# Quinoa Salad



## Alix (Aug 10, 2010)

3 cups broth
1.5 cups rinsed quinoa

Simmer til quinoa has absorbed all liquid. 

Chop:

1 small English cuke
1/3 cup firm feta
1 small red onion

Toss chopped items in cooled quinoa. Add a handful of grape tomatoes and black olives. 

Dressing:

2 tbsp fresh dill chopped
2 cloves minced garlic
1/2 cup EVOO
3 tbsp lemon juice
S&P to taste

Blend and pour over salad, toss gently and enjoy. 

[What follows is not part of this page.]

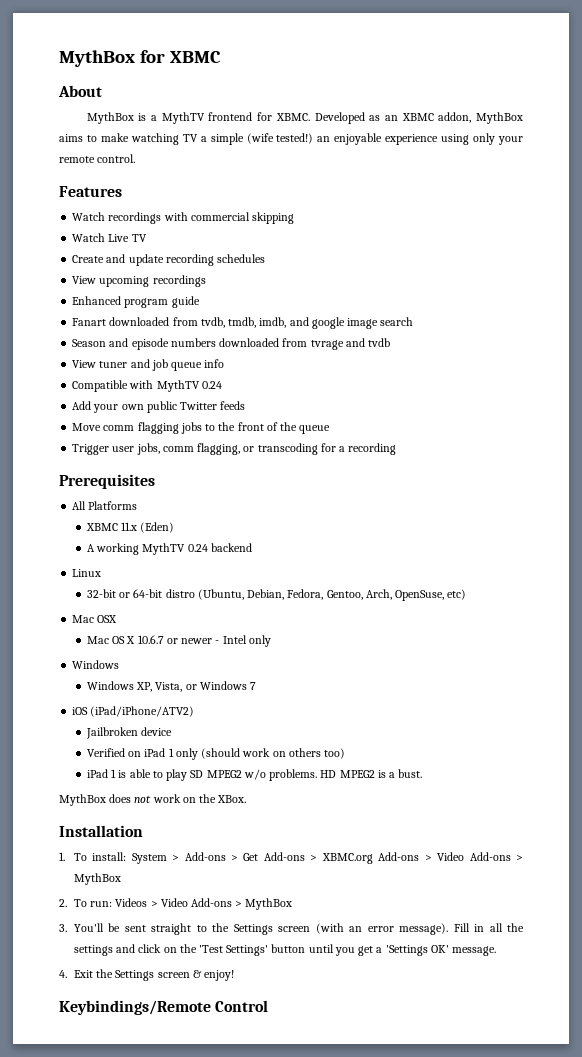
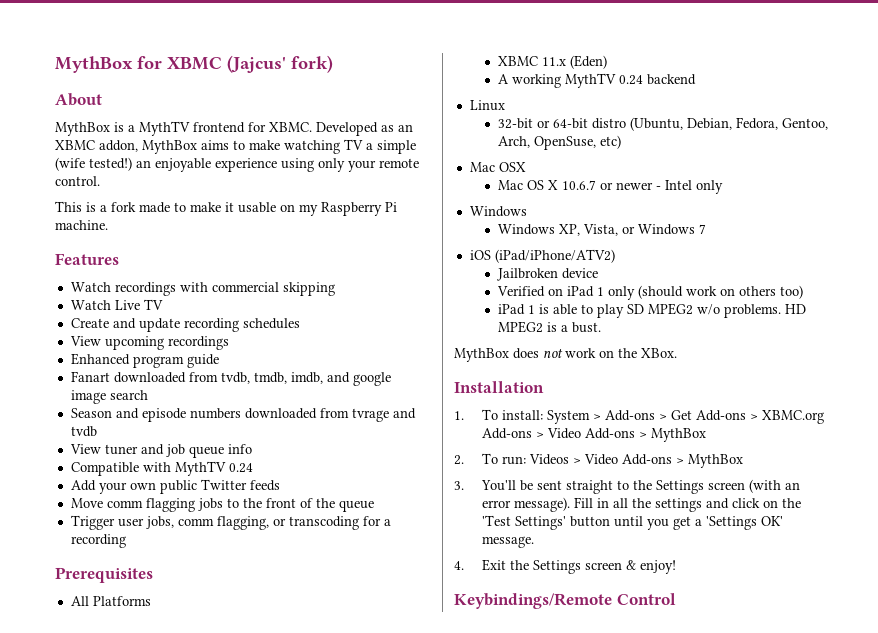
(221, 57) none -> [227,55,333,73] (Jajcus' fork)
(136, 158) none -> [55,201,397,216] [55,220,108,230] // This is a fork made to make it usable on my Raspberry Pi machine.

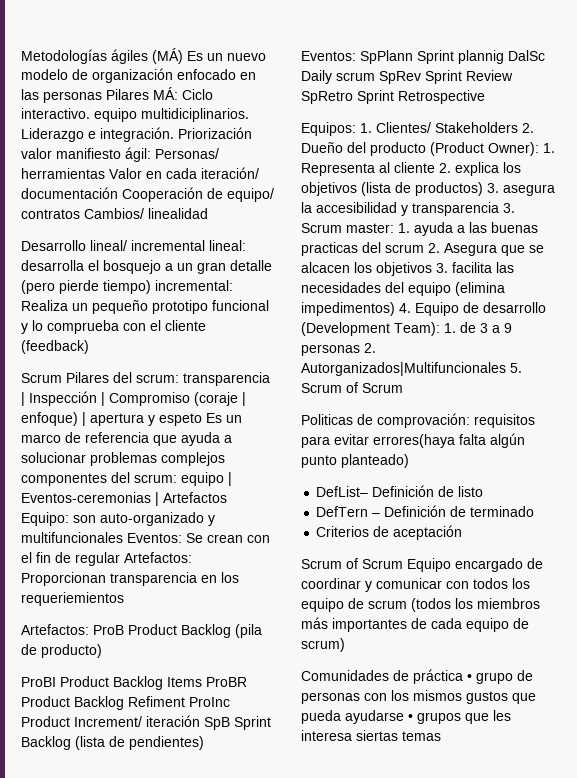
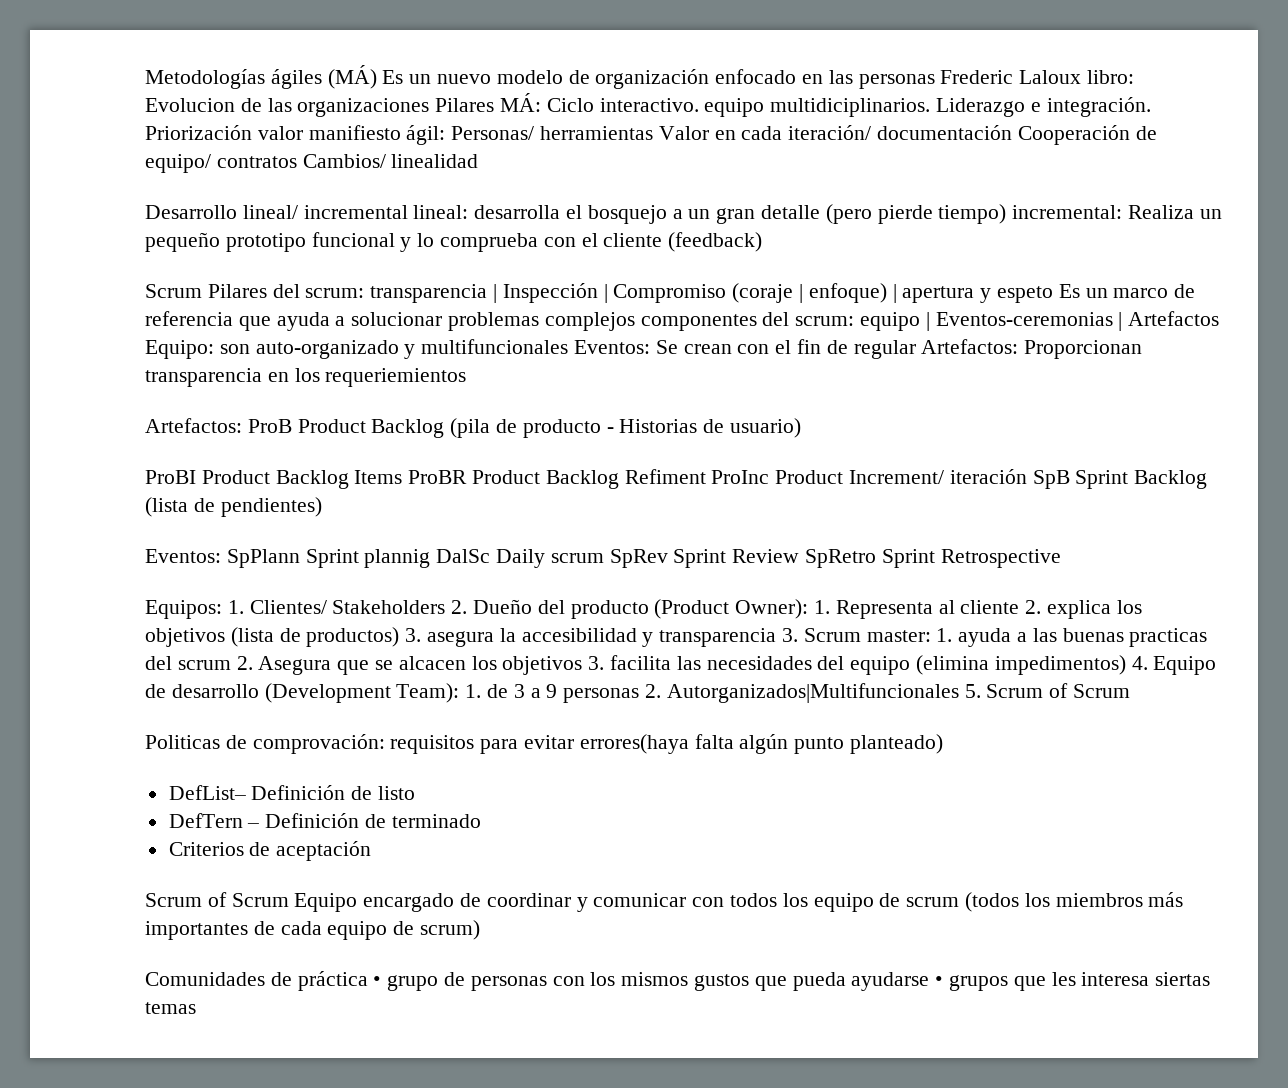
(102, 97) none -> [940,70,1135,84] [145,98,430,117] Frederic Laloux libro: Evolucion de las organizaciones
[41,644,102,658] producto) -> [522,418,802,438] producto - Historias de usuario)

*I added some chopped red pepper, some green onion too. MMMMMM!!!


----------



## kadesma (Aug 10, 2010)

alix, thanks I love this kind of recipe. Will try next week.
kades


----------



## legend_018 (Aug 10, 2010)

I will try this. I tried a Quinoa salad once not too long ago - it was ok and had some guests who didn't like it that much. Maybe this one will be better.


----------



## Alix (Aug 10, 2010)

Well I have to say I find the stuff strangely satisfying and delicious. Hope it works for you!


----------



## LPBeier (Aug 11, 2010)

I love quinox and so does DH because it is tasty and gluten free....not a combination you often find!  Thanks, Alix, I will add this one to my list of things I want to try!


----------